A comorbidity diagnosis is defined in the study as "any medical transaction with a recorded ICD9 code indicating specified comorbidity." In addition to obesity, hypertension, drug abuse, diabetes, and chronic pulmonary are especially prevalent.
"The share of workers' compensation claims with a comorbidity diagnosis nearly tripled from Accident Year 2000 to Accident Year 2009, growing from a share of 2.4 percent to 6.6 percent," the study says. "Over a nine-year span, the share of claims with drug abuse diagnoses (inclusive of alcohol and tobacco) more than quadrupled, and the shares for diabetes, hypertension, and obesity diagnoses have tripled."
Hypertension was the most prevalent of the diagnoses investigated by NCCI and occurred in 2.8 percent of all workers' comp claims in 2009.Males accounted for 67 percent of all such claims.
In terms of the costs, the authors compared the per-claim cost for claims with a comorbidity diagnosis to all claims with or without a comorbidity diagnosis. "As we have shown, the characteristics of the population of claims with a comorbidity diagnosis differ markedly from those of the general population," the study says. "Such differences in demographics contribute significantly to the six fold increase in per-claim costs for claims with a comorbidity diagnosis over All Claims."
For example, the study shows:
- Claims with a diabetes diagnosis went from a cost of $12,728 to $15,897.
- The addition of drug abuse added nearly $3,000 to the claim cost from $10,718 to $13,717.
- Hypertension added $2,687 to the cost, pushing the claim from $12,969 to $15,656,
- Chronic pulmonary added about $2,500 to the claim cost, driving it from $12,218 to $14,719.
Lost time from work is more prevalent in claims with comorbidities, the study says.
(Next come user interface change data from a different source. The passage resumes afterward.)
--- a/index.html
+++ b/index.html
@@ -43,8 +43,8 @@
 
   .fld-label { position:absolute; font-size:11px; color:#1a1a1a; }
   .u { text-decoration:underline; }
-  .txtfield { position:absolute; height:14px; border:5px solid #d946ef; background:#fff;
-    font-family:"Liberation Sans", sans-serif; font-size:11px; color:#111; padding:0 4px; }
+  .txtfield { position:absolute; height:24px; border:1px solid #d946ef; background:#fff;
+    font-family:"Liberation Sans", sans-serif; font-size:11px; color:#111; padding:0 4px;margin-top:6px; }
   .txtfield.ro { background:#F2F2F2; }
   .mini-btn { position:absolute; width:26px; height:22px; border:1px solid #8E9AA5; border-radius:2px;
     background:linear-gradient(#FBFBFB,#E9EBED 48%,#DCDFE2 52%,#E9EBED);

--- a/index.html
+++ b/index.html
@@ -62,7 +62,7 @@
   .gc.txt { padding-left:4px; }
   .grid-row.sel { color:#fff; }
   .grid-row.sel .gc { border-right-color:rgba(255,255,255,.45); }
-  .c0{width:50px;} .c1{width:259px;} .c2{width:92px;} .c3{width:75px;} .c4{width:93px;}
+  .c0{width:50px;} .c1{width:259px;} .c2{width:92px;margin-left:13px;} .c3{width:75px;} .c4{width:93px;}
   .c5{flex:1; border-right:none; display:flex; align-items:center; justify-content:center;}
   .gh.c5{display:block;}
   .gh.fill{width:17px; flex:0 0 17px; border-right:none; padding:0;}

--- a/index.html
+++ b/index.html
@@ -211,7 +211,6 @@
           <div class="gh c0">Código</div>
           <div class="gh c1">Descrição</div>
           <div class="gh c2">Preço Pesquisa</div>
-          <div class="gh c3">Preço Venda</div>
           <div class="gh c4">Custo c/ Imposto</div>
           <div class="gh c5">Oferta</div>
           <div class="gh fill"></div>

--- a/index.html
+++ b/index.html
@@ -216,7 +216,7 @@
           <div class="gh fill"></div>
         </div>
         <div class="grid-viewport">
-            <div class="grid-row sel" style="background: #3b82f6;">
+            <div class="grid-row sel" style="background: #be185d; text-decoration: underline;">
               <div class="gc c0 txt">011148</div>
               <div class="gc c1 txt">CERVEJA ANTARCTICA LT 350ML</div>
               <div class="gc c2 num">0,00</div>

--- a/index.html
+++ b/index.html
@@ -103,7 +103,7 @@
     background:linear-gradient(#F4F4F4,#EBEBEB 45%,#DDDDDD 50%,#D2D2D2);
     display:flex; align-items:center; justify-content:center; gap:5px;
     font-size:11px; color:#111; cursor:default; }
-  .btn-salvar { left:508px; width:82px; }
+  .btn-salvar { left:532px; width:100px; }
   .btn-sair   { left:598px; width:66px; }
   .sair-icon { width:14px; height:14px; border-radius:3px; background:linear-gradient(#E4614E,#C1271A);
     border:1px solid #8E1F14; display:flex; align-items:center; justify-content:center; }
It shows 81 percent of claims involving obesity resulted in lost time while 56 percent involving hypertension did.
The authors also found that the initial comorbidity diagnosis tends to occur early in the life of a claim, and hospital and physician visits account for a majority of the visits resulting in a recorded comorbidity diagnosis. "The absence of such a diagnosis does not mean that the claimant does not suffer from the comorbidity nor that the health care professional did not make such a diagnosis," the study says. "Its absence only implies that a health care professional did not record such a diagnosis as part of the workers' compensation claim."
The authors further explained that the workers' comp shares are significantly lower than those from the Centers for Disease Control and Prevention, "suggesting that most workers' compensation claimants with a given comorbidity are not diagnosed through the workers' compensation system for that comorbidity."